WHAT NEEDS TO BE DONE: Leave the pictures out and write out exactly the lines from the top of the entries through the line containing "Marin Nicasio+, 52cm: 2".

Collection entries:

====

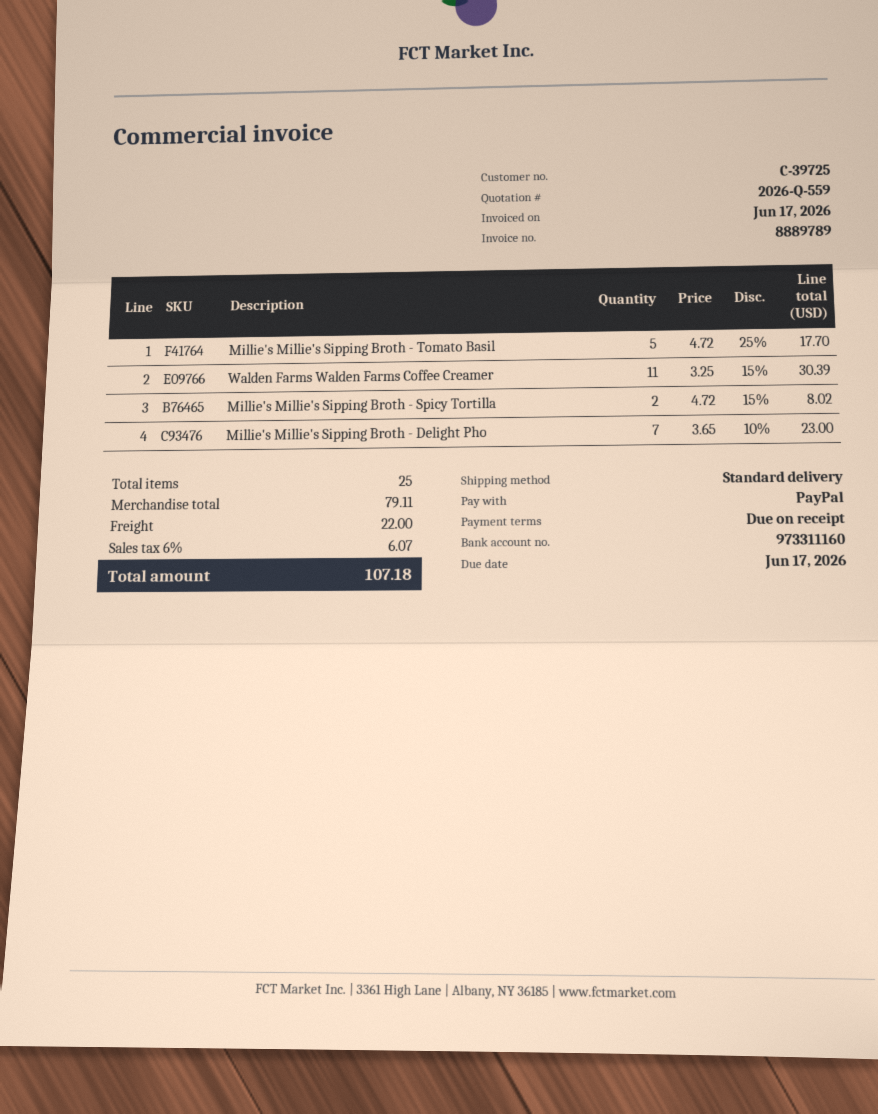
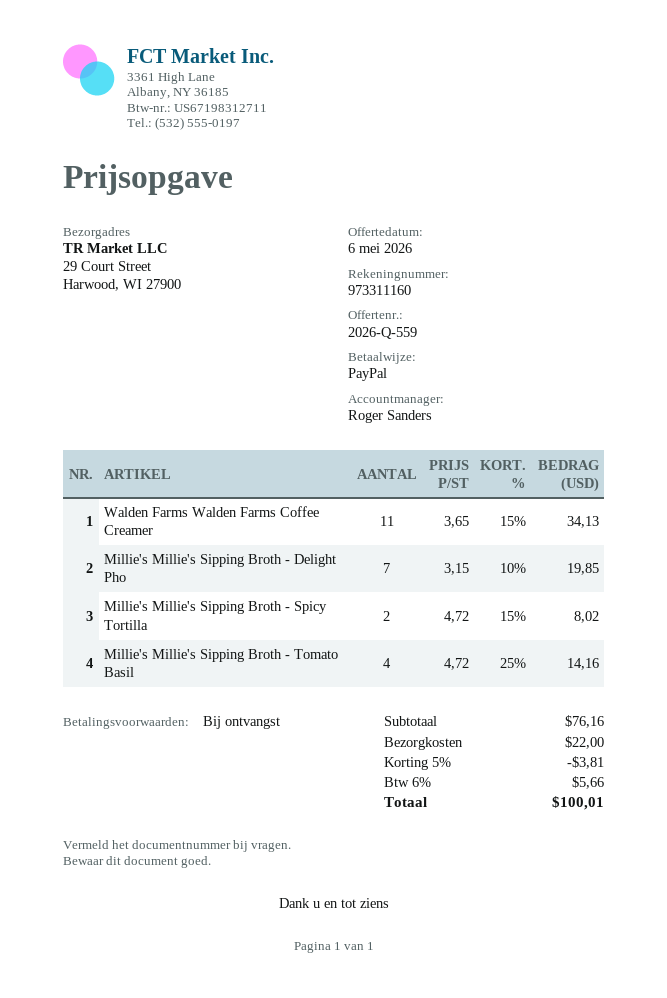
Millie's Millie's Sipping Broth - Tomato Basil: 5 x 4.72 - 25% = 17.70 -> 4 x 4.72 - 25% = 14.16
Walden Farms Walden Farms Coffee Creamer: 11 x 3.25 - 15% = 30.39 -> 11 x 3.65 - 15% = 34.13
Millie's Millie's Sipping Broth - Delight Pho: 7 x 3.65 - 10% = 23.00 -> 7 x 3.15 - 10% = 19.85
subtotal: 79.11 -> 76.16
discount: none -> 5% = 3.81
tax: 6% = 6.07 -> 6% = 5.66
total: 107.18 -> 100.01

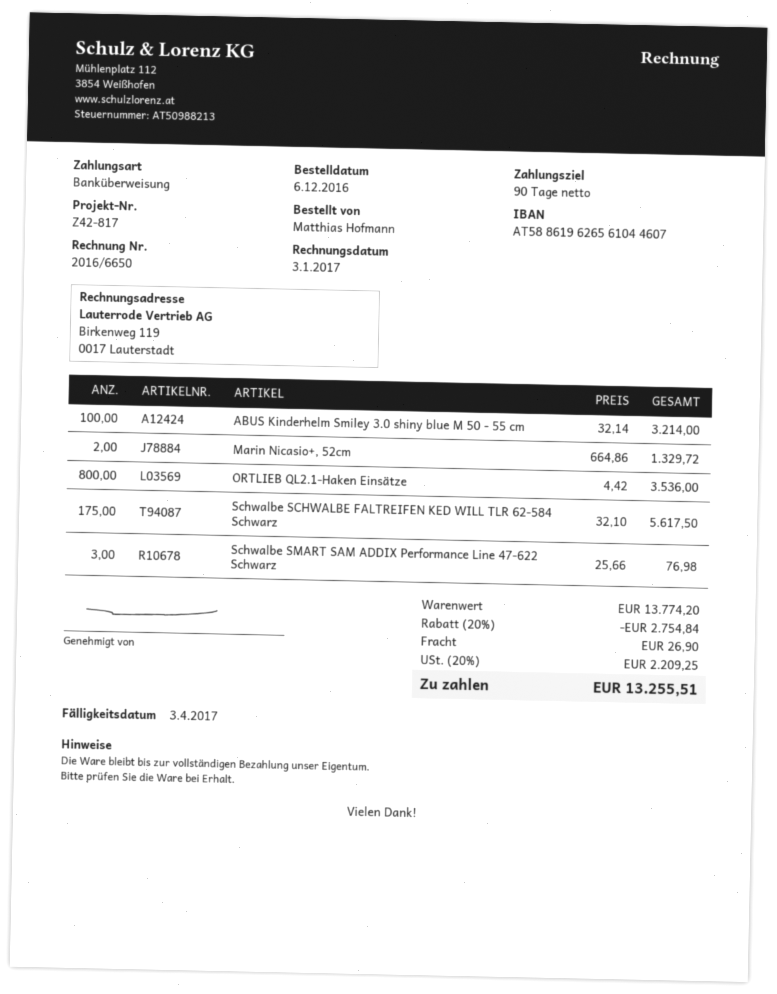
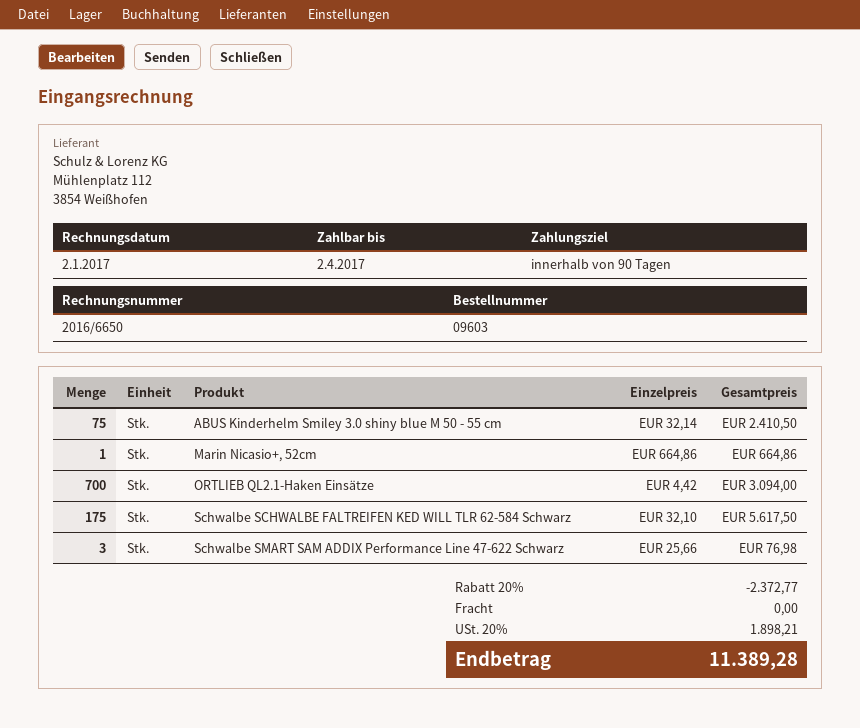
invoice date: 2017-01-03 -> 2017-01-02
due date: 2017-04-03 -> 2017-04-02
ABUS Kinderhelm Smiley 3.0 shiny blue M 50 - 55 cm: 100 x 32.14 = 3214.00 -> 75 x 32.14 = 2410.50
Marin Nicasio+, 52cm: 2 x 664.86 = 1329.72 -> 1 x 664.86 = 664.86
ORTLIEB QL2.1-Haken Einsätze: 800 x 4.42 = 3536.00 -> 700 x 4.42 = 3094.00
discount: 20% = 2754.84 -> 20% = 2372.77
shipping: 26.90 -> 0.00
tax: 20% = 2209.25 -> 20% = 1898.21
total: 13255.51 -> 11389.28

====

TASK RESPONSE:
Millie's Millie's Sipping Broth - Tomato Basil: 5 x 4.72 - 25% = 17.70 -> 4 x 4.72 - 25% = 14.16
Walden Farms Walden Farms Coffee Creamer: 11 x 3.25 - 15% = 30.39 -> 11 x 3.65 - 15% = 34.13
Millie's Millie's Sipping Broth - Delight Pho: 7 x 3.65 - 10% = 23.00 -> 7 x 3.15 - 10% = 19.85
subtotal: 79.11 -> 76.16
discount: none -> 5% = 3.81
tax: 6% = 6.07 -> 6% = 5.66
total: 107.18 -> 100.01

invoice date: 2017-01-03 -> 2017-01-02
due date: 2017-04-03 -> 2017-04-02
ABUS Kinderhelm Smiley 3.0 shiny blue M 50 - 55 cm: 100 x 32.14 = 3214.00 -> 75 x 32.14 = 2410.50
Marin Nicasio+, 52cm: 2 x 664.86 = 1329.72 -> 1 x 664.86 = 664.86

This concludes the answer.